What to produce ▸
Restrict the output to the lines below starting at the one that contains "Dipsacus. Chardon décoratif." and ending at the one that contains "total: 1637.52 -> 1547.65", and restate them word for word, both ends included.

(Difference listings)
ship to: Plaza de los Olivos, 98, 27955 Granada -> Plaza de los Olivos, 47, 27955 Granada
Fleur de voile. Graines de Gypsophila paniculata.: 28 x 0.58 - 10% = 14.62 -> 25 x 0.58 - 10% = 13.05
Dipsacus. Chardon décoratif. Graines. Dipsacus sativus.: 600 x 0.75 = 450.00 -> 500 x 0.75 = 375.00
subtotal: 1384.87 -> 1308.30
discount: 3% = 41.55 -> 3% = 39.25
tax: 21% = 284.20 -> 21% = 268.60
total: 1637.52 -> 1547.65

==

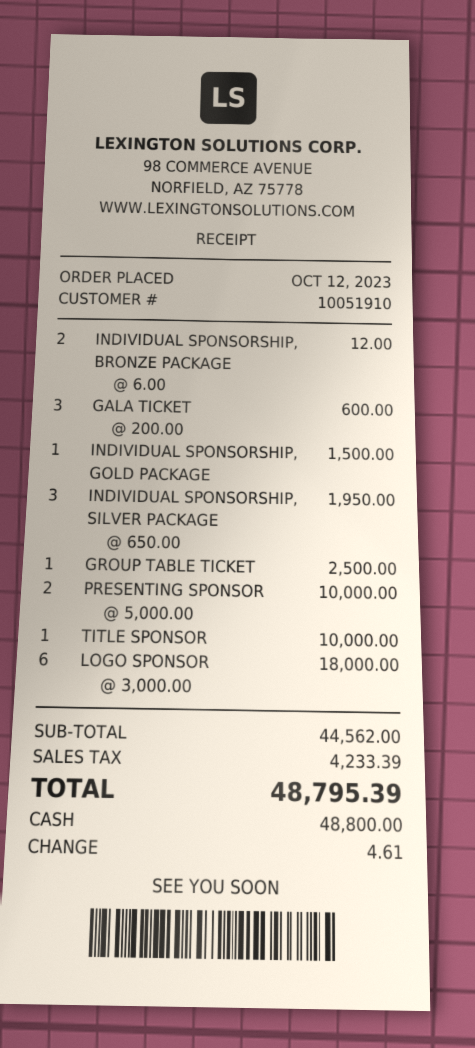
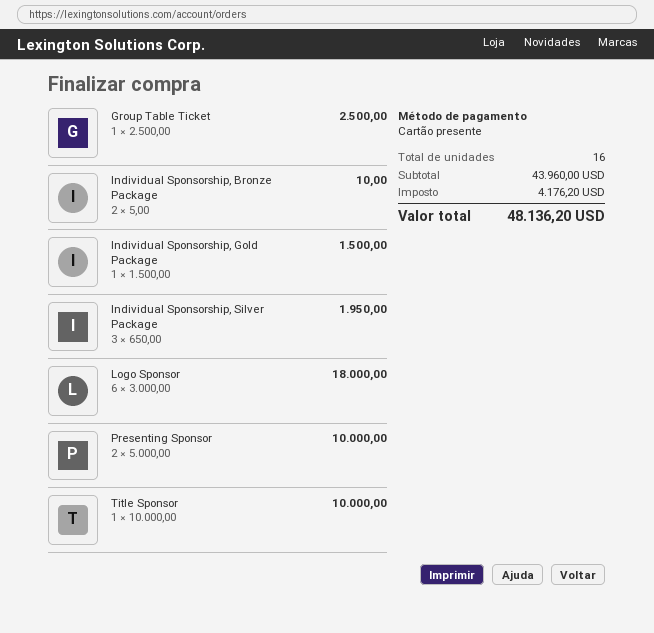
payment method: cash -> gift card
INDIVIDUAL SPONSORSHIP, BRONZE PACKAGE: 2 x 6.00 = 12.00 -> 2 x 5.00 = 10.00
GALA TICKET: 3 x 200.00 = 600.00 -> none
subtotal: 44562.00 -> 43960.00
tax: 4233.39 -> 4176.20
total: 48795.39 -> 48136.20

The completed task ▸
Dipsacus. Chardon décoratif. Graines. Dipsacus sativus.: 600 x 0.75 = 450.00 -> 500 x 0.75 = 375.00
subtotal: 1384.87 -> 1308.30
discount: 3% = 41.55 -> 3% = 39.25
tax: 21% = 284.20 -> 21% = 268.60
total: 1637.52 -> 1547.65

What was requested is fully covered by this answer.